Instructions for the task: Make an exact copy of all the entries, but do not reproduce the pictures.

Segment Open

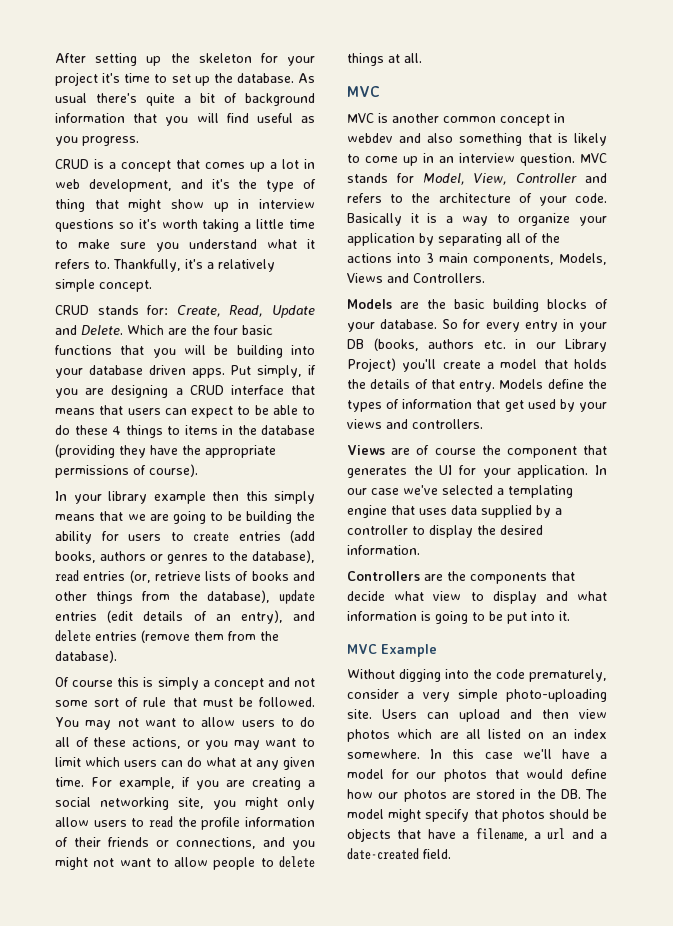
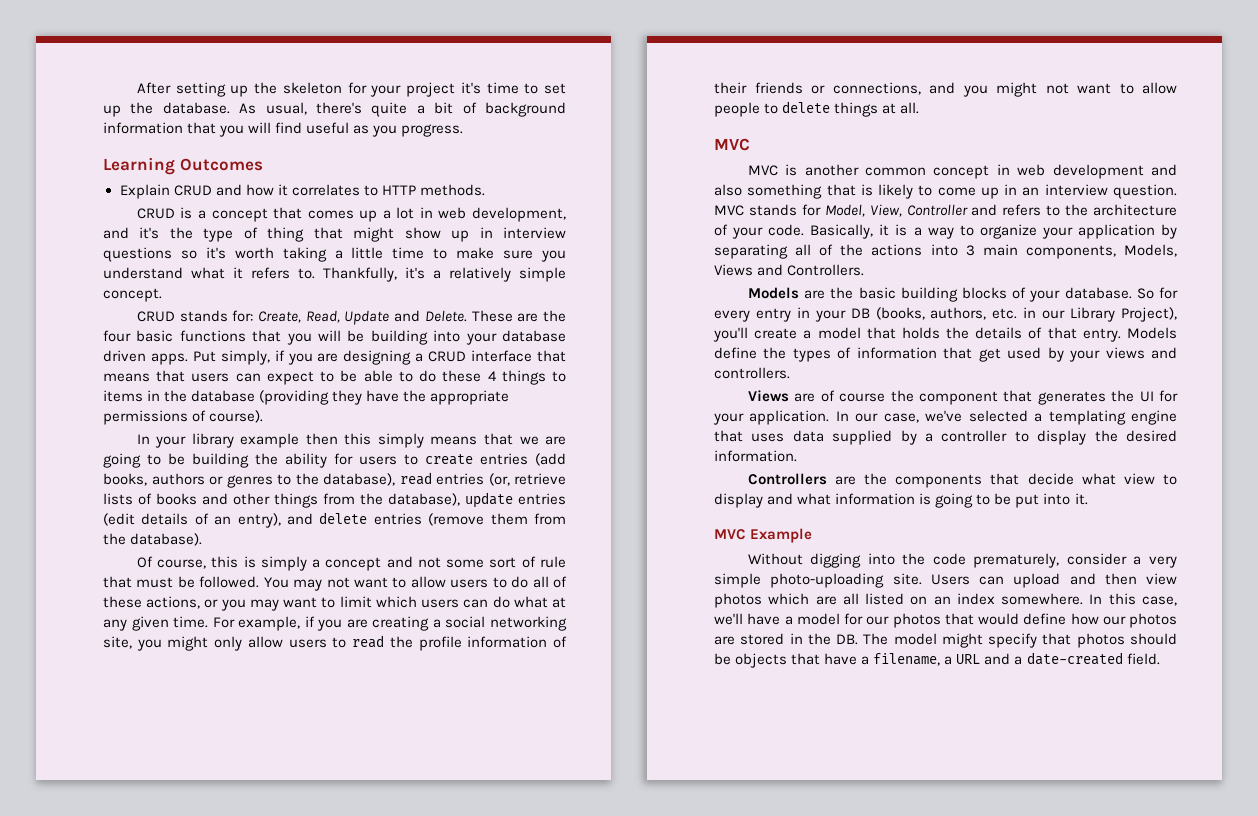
- As usual there's quite a bit of background information that you will find useful as you progress.
+ As usual, there's quite a bit of background information that you will find useful as you progress.
+ Learning Outcomes
+ Explain CRUD and how it correlates to HTTP methods.
- Which are the four basic functions that you will be building into your database driven apps.
+ These are the four basic functions that you will be building into your database driven apps.
- Of course this is simply a concept and not some sort of rule that must be followed.
+ Of course, this is simply a concept and not some sort of rule that must be followed.
- MVC is another common concept in webdev and also something that is likely to come up in an interview question.
+ MVC is another common concept in web development and also something that is likely to come up in an interview question.
- Basically it is a way to organize your application by separating all of the actions into 3 main components, Models, Views and Controllers.
+ Basically, it is a way to organize your application by separating all of the actions into 3 main components, Models, Views and Controllers.
- So for every entry in your DB (books, authors etc. in our Library Project) you'll create a model that holds the details of that entry.
+ So for every entry in your DB (books, authors, etc. in our Library Project), you'll create a model that holds the details of that entry.
- In our case we've selected a templating engine that uses data supplied by a controller to display the desired information.
+ In our case, we've selected a templating engine that uses data supplied by a controller to display the desired information.
- In this case we'll have a model for our photos that would define how our photos are stored in the DB. The model might specify that photos should be objects that have a filename, a url and a date-created field.
+ In this case, we'll have a model for our photos that would define how our photos are stored in the DB. The model might specify that photos should be objects that have a filename, a URL and a date-created field.

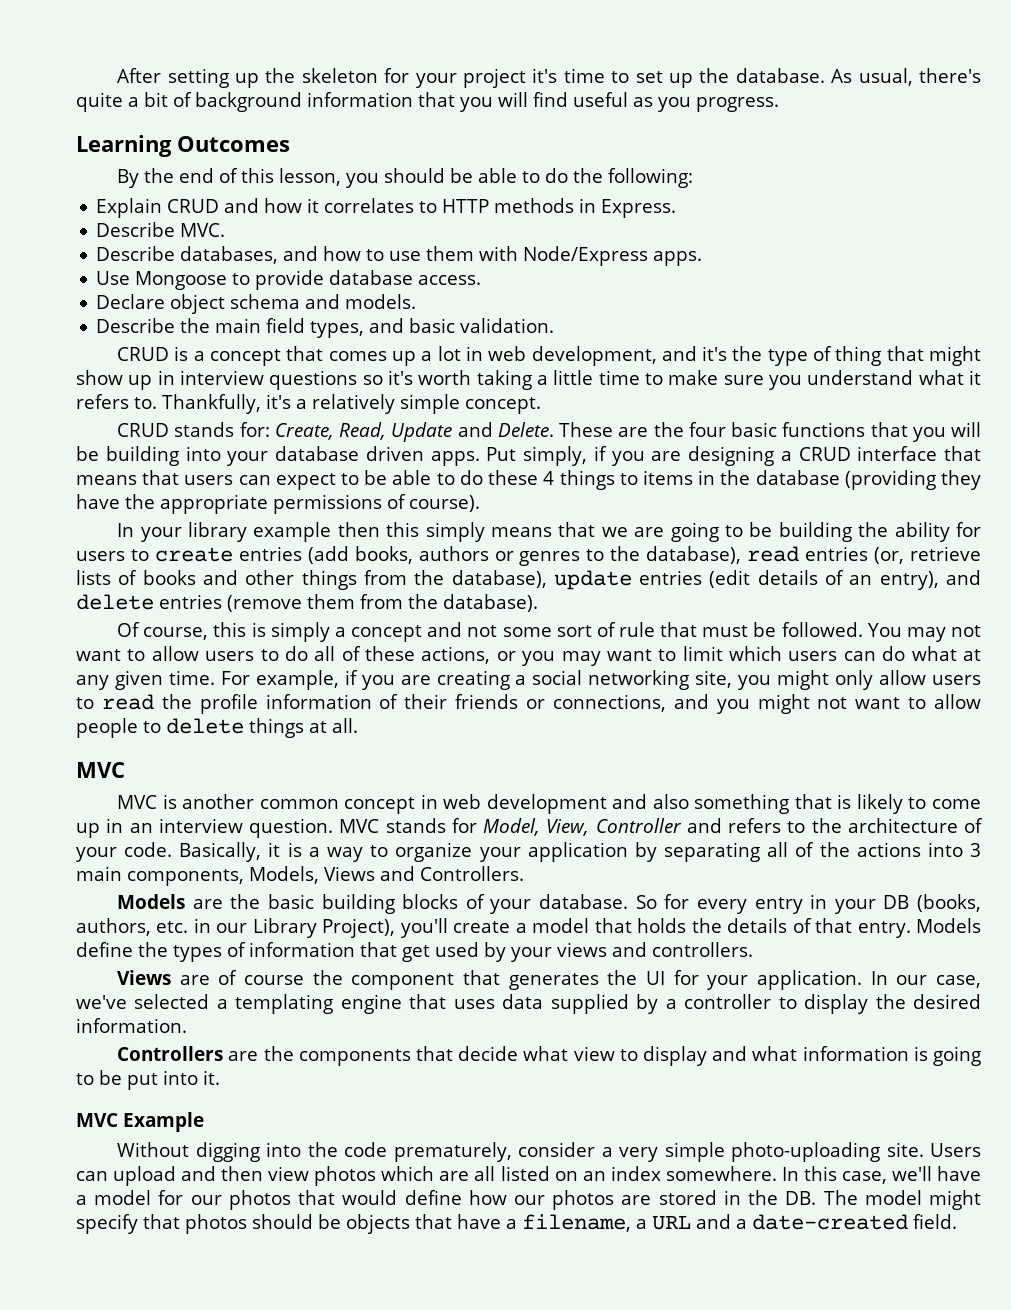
+ By the end of this lesson, you should be able to do the following:
- Explain CRUD and how it correlates to HTTP methods.
+ Explain CRUD and how it correlates to HTTP methods in Express.
+ Describe MVC.
+ Describe databases, and how to use them with Node/Express apps.
+ Use Mongoose to provide database access.
+ Declare object schema and models.
+ Describe the main field types, and basic validation.

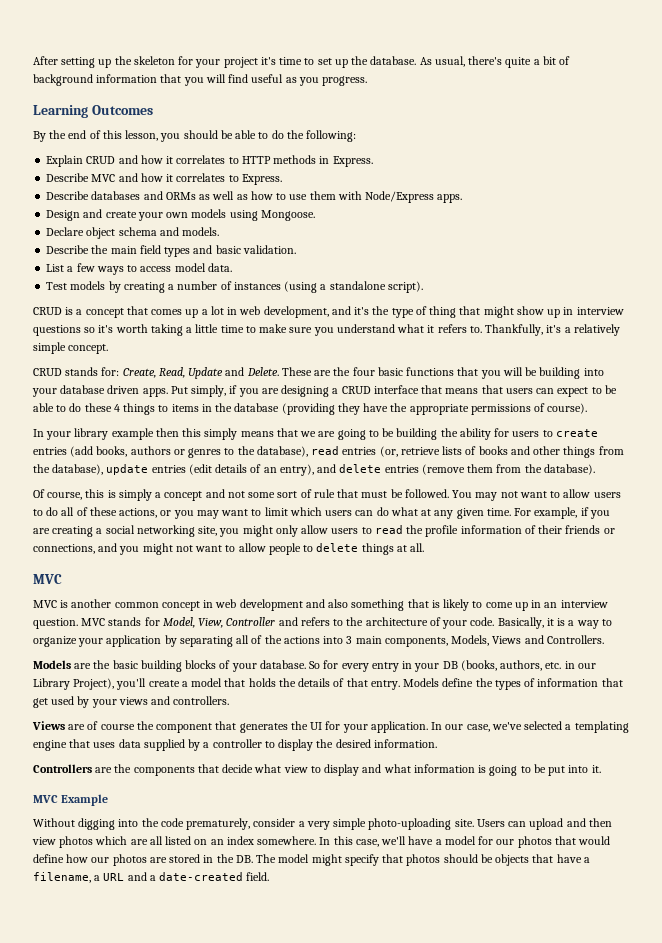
- Describe MVC.
- Describe databases, and how to use them with Node/Express apps.
+ Describe MVC and how it correlates to Express.
+ Describe databases and ORMs as well as how to use them with Node/Express apps.
- Use Mongoose to provide database access.
+ Design and create your own models using Mongoose.
- Describe the main field types, and basic validation.
+ Describe the main field types and basic validation.
+ List a few ways to access model data.
+ Test models by creating a number of instances (using a standalone script).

Segment Closed

Output for this task:
- As usual there's quite a bit of background information that you will find useful as you progress.
+ As usual, there's quite a bit of background information that you will find useful as you progress.
+ Learning Outcomes
+ Explain CRUD and how it correlates to HTTP methods.
- Which are the four basic functions that you will be building into your database driven apps.
+ These are the four basic functions that you will be building into your database driven apps.
- Of course this is simply a concept and not some sort of rule that must be followed.
+ Of course, this is simply a concept and not some sort of rule that must be followed.
- MVC is another common concept in webdev and also something that is likely to come up in an interview question.
+ MVC is another common concept in web development and also something that is likely to come up in an interview question.
- Basically it is a way to organize your application by separating all of the actions into 3 main components, Models, Views and Controllers.
+ Basically, it is a way to organize your application by separating all of the actions into 3 main components, Models, Views and Controllers.
- So for every entry in your DB (books, authors etc. in our Library Project) you'll create a model that holds the details of that entry.
+ So for every entry in your DB (books, authors, etc. in our Library Project), you'll create a model that holds the details of that entry.
- In our case we've selected a templating engine that uses data supplied by a controller to display the desired information.
+ In our case, we've selected a templating engine that uses data supplied by a controller to display the desired information.
- In this case we'll have a model for our photos that would define how our photos are stored in the DB. The model might specify that photos should be objects that have a filename, a url and a date-created field.
+ In this case, we'll have a model for our photos that would define how our photos are stored in the DB. The model might specify that photos should be objects that have a filename, a URL and a date-created field.

+ By the end of this lesson, you should be able to do the following:
- Explain CRUD and how it correlates to HTTP methods.
+ Explain CRUD and how it correlates to HTTP methods in Express.
+ Describe MVC.
+ Describe databases, and how to use them with Node/Express apps.
+ Use Mongoose to provide database access.
+ Declare object schema and models.
+ Describe the main field types, and basic validation.

- Describe MVC.
- Describe databases, and how to use them with Node/Express apps.
+ Describe MVC and how it correlates to Express.
+ Describe databases and ORMs as well as how to use them with Node/Express apps.
- Use Mongoose to provide database access.
+ Design and create your own models using Mongoose.
- Describe the main field types, and basic validation.
+ Describe the main field types and basic validation.
+ List a few ways to access model data.
+ Test models by creating a number of instances (using a standalone script).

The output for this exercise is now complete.